[[ Raw data open ]]

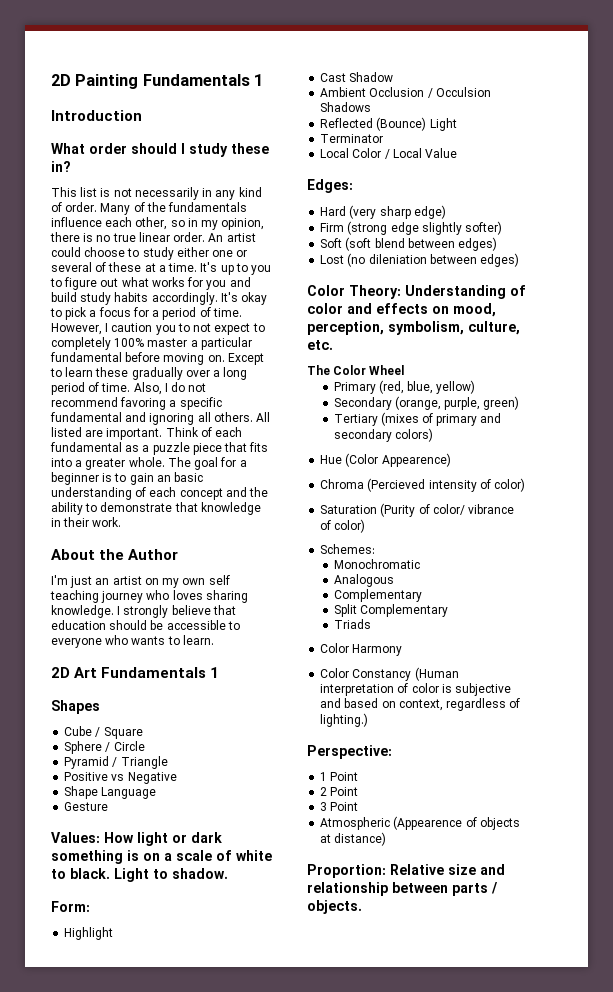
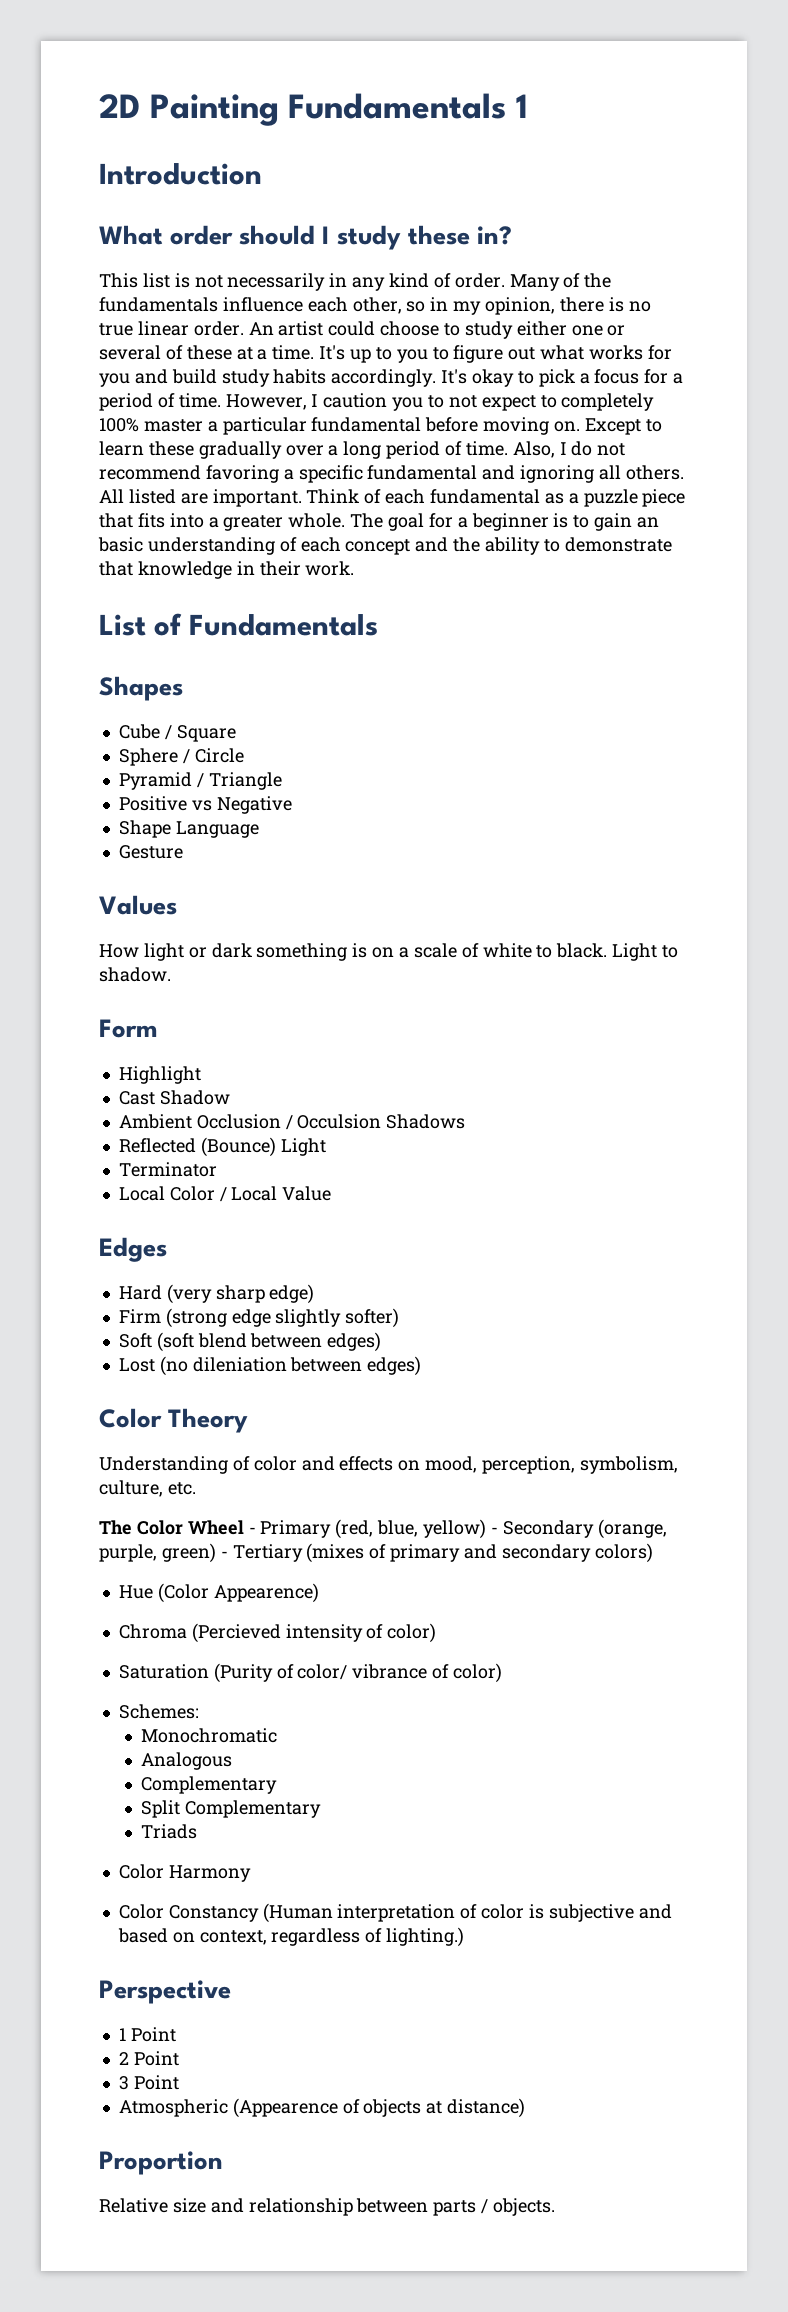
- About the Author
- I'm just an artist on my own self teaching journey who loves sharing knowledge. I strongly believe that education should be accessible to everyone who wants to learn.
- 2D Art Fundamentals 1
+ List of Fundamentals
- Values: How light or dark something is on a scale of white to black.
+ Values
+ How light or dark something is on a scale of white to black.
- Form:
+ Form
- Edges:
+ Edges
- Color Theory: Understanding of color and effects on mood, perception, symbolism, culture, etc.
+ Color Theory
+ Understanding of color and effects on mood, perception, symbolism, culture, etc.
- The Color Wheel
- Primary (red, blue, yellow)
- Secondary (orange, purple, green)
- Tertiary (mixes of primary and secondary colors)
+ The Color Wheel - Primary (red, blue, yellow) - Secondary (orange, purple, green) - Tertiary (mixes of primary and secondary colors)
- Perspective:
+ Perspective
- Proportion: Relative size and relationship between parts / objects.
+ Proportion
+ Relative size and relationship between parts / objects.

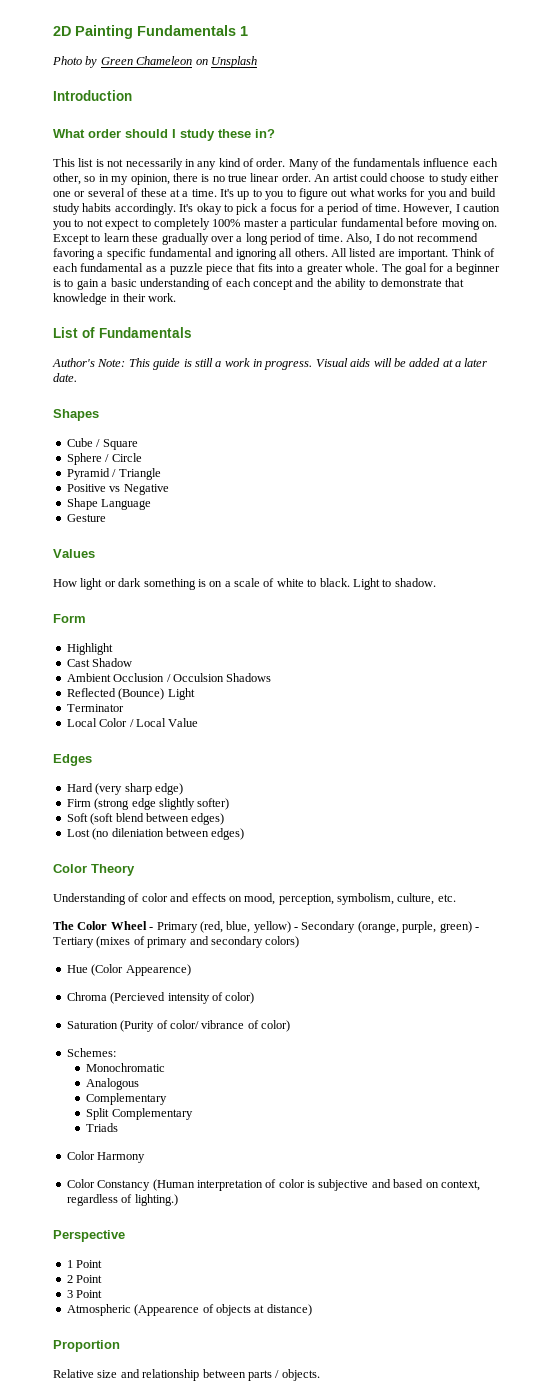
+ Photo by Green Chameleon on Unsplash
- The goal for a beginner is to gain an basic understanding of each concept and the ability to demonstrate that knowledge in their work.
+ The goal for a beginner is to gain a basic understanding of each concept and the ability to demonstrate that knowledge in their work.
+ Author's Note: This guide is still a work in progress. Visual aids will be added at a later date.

[[ Raw data closed ]]
[[ Raw data open ]]

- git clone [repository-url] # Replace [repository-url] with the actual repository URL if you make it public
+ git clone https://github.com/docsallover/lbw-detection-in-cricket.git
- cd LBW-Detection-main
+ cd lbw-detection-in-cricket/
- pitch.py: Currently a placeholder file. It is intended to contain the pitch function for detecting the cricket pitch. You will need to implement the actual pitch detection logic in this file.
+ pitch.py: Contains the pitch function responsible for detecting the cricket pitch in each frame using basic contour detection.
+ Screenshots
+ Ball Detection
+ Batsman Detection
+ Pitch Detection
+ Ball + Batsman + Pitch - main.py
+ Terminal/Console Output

[[ Raw data closed ]]

Assigned task:
Above are some lines. Repeat exactly, and only, those from the line that has "- About the Author" through the line that has "List of Fundamentals".

Output for this exercise:
- About the Author
- I'm just an artist on my own self teaching journey who loves sharing knowledge. I strongly believe that education should be accessible to everyone who wants to learn.
- 2D Art Fundamentals 1
+ List of Fundamentals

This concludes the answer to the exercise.